- EXERCISE AIM: In the data below, how many lines include the string "Realty"? Give only the number.

━━━ MATERIALS PROVIDED ━━━

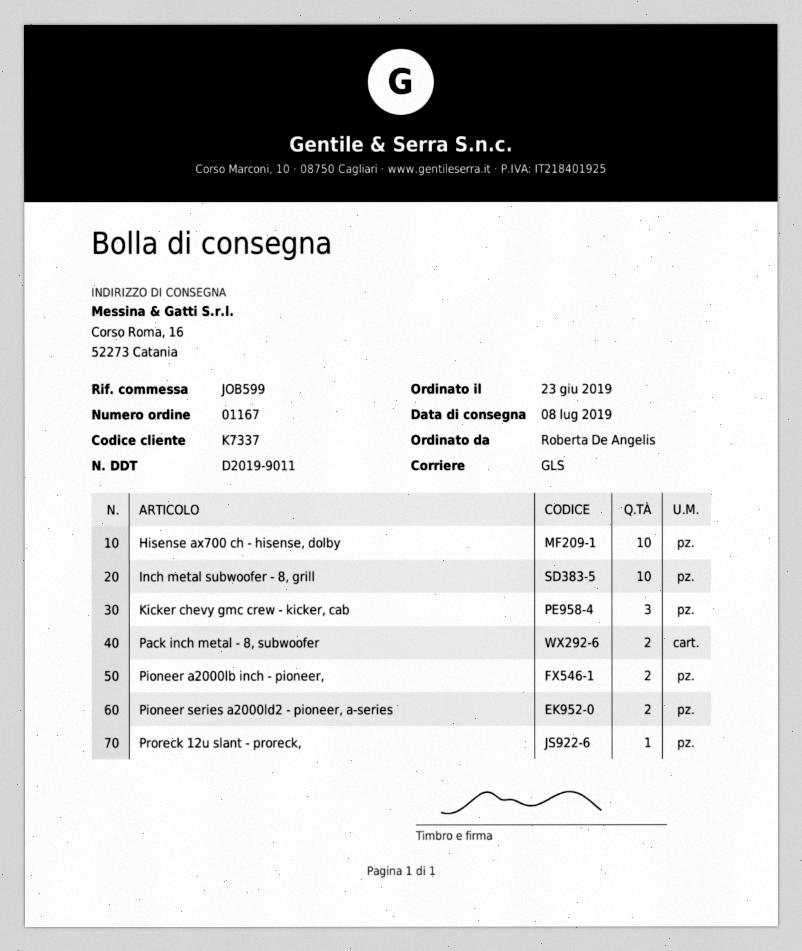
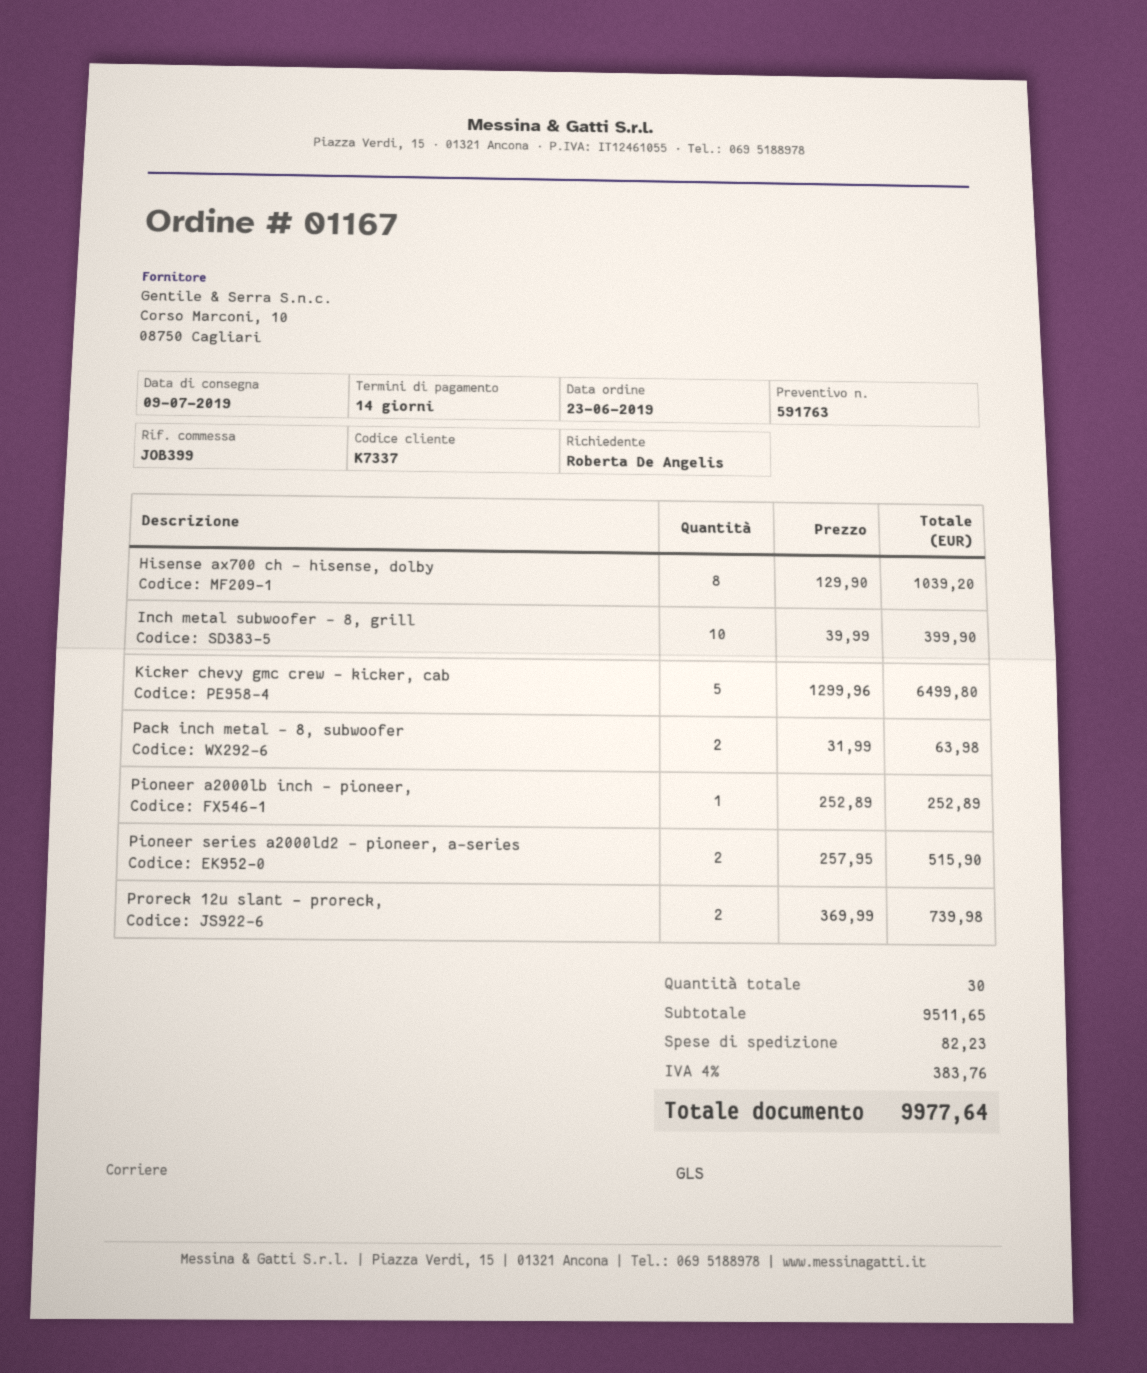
delivery date: 2019-07-08 -> 2019-07-09
reference: JOB599 -> JOB399
Hisense ax700 ch - hisense, dolby: 10 -> 8
Kicker chevy gmc crew - kicker, cab: 3 -> 5
Pioneer a2000lb inch - pioneer,: 2 -> 1
Proreck 12u slant - proreck,: 1 -> 2

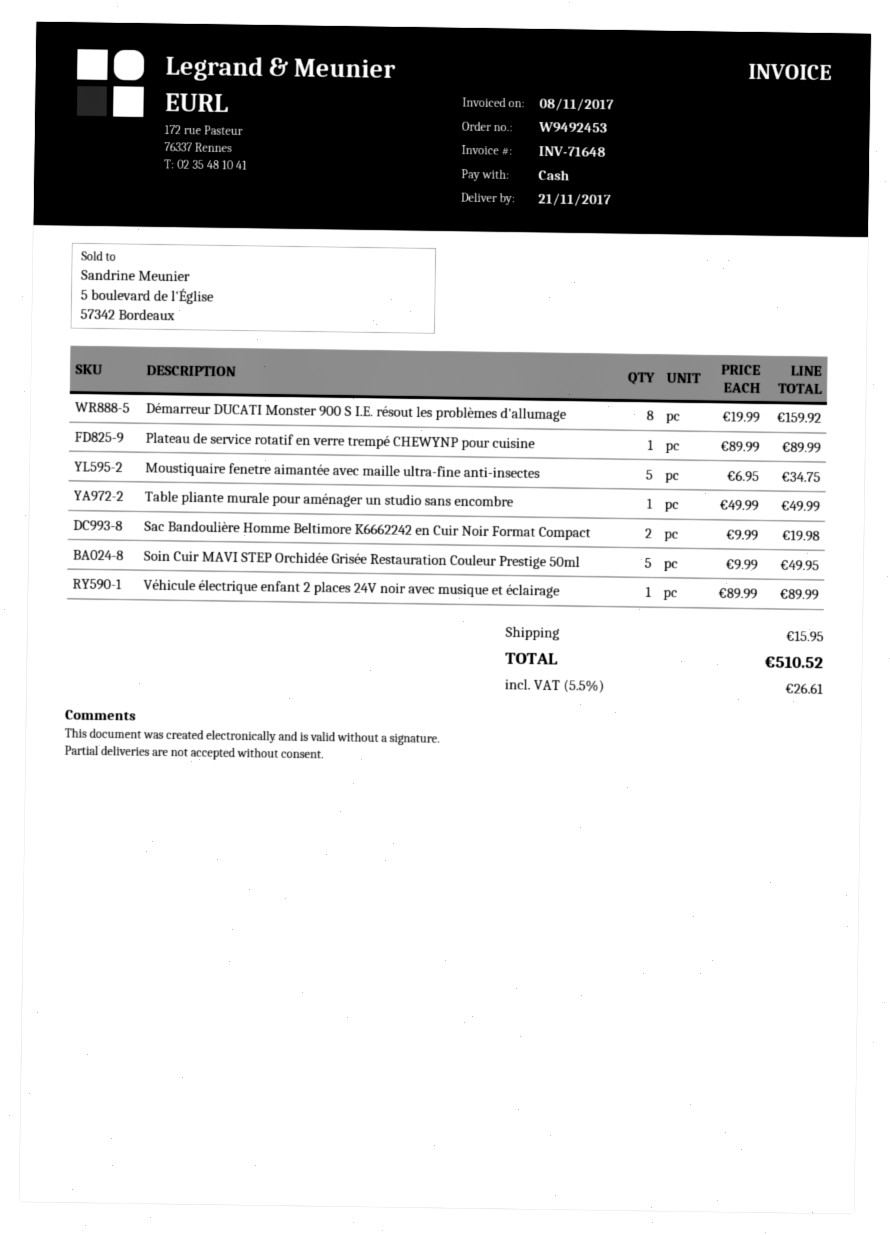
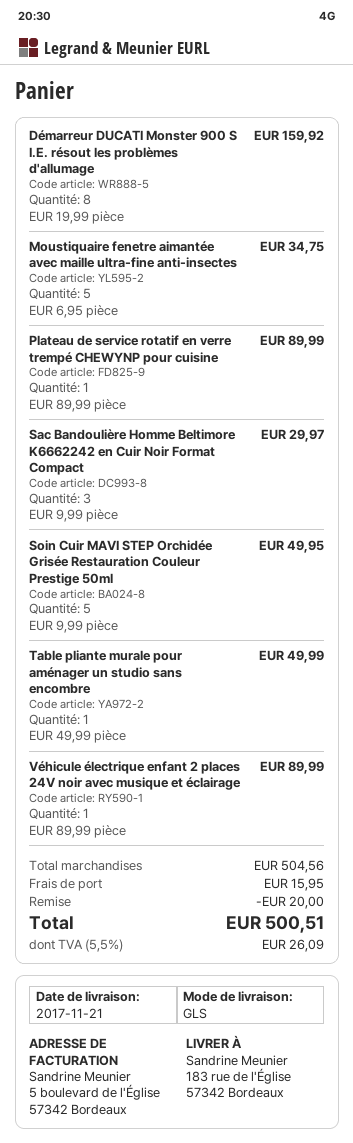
Sac Bandoulière Homme Beltimore K6662242 en Cuir Noir Format Compact: 2 x 9.99 = 19.98 -> 3 x 9.99 = 29.97
discount: none -> 20.00
tax: 5.5% = 26.61 -> 5.5% = 26.09
total: 510.52 -> 500.51

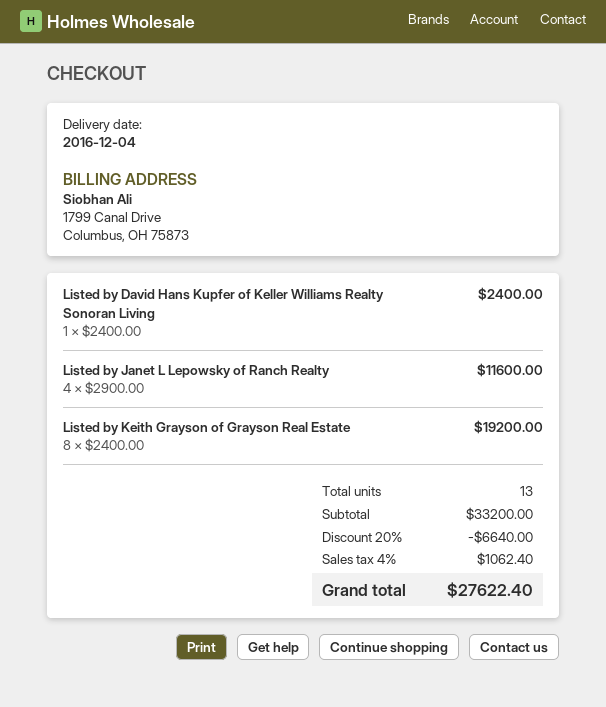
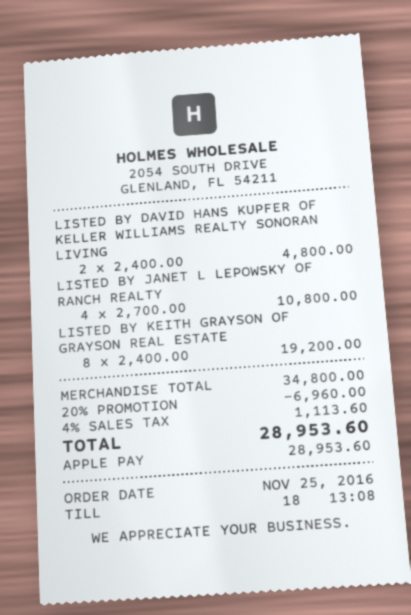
Listed by David Hans Kupfer of Keller Williams Realty Sonoran Living: 1 x 2400.00 = 2400.00 -> 2 x 2400.00 = 4800.00
Listed by Janet L Lepowsky of Ranch Realty: 4 x 2900.00 = 11600.00 -> 4 x 2700.00 = 10800.00
subtotal: 33200.00 -> 34800.00
discount: 20% = 6640.00 -> 20% = 6960.00
tax: 4% = 1062.40 -> 4% = 1113.60
total: 27622.40 -> 28953.60

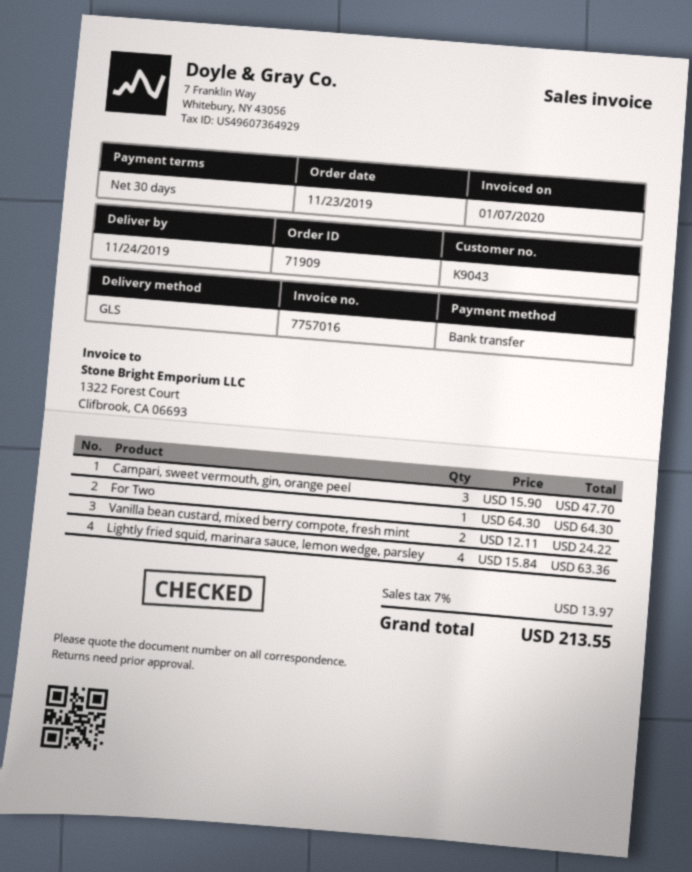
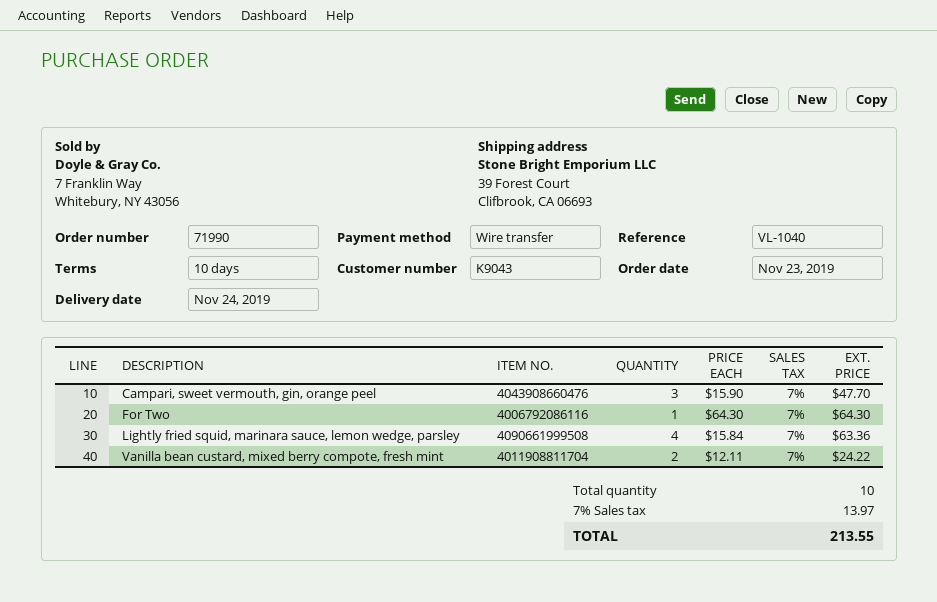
order number: 71909 -> 71990
payment terms: 30 days -> 10 days

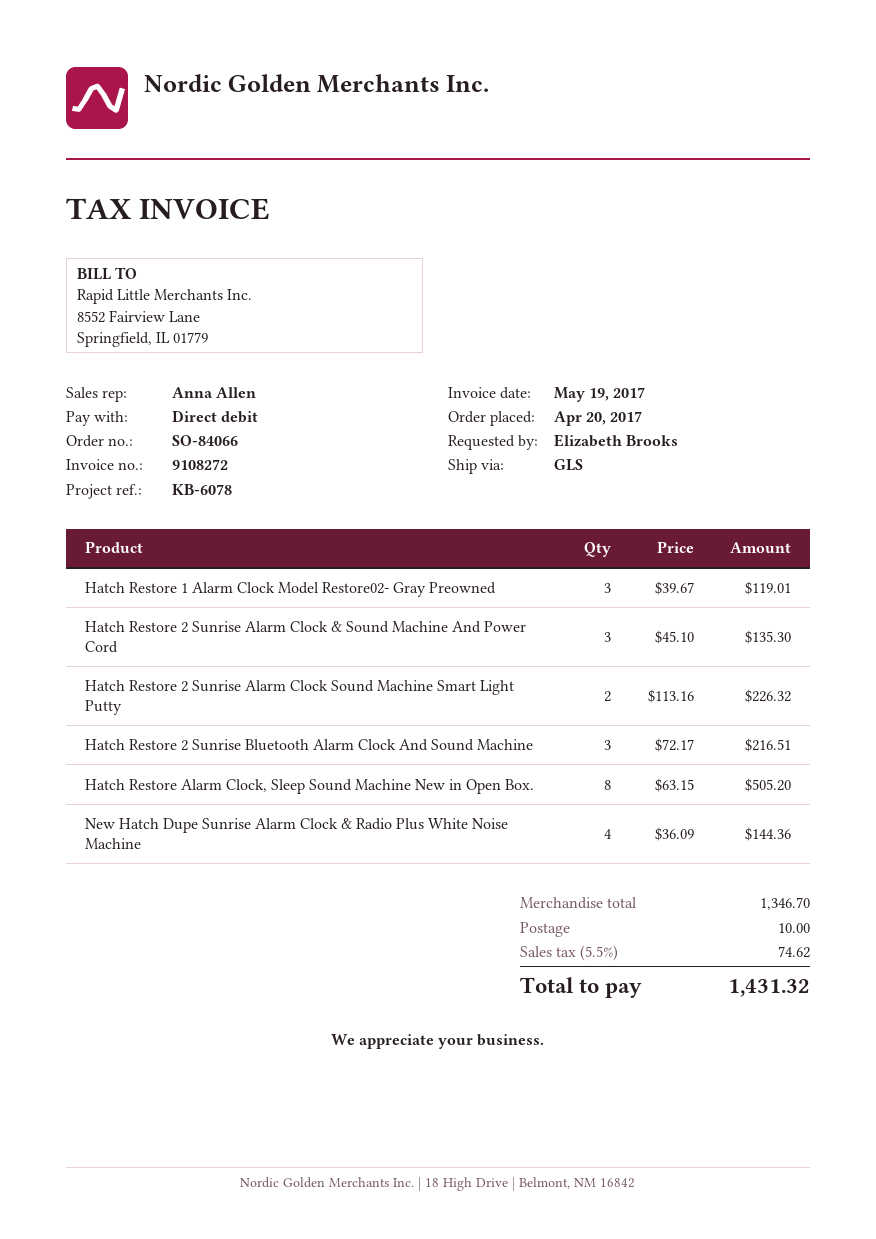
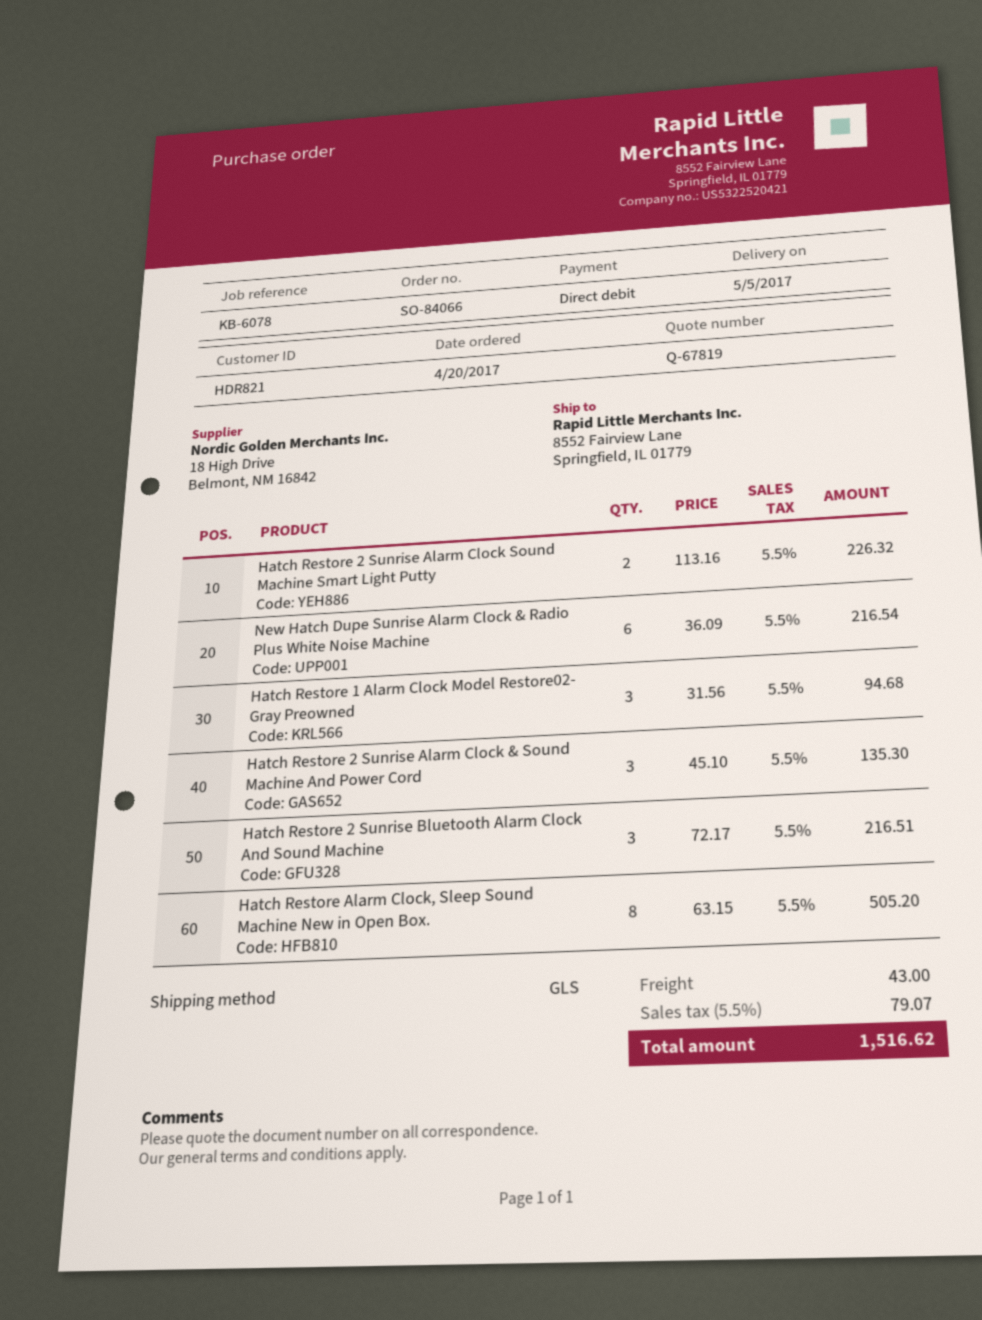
Hatch Restore 1 Alarm Clock Model Restore02- Gray Preowned: 3 x 39.67 = 119.01 -> 3 x 31.56 = 94.68
New Hatch Dupe Sunrise Alarm Clock & Radio Plus White Noise Machine: 4 x 36.09 = 144.36 -> 6 x 36.09 = 216.54
shipping: 10.00 -> 43.00
tax: 5.5% = 74.62 -> 5.5% = 79.07
total: 1431.32 -> 1516.62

━━━

- YOUR SOLUTION: 2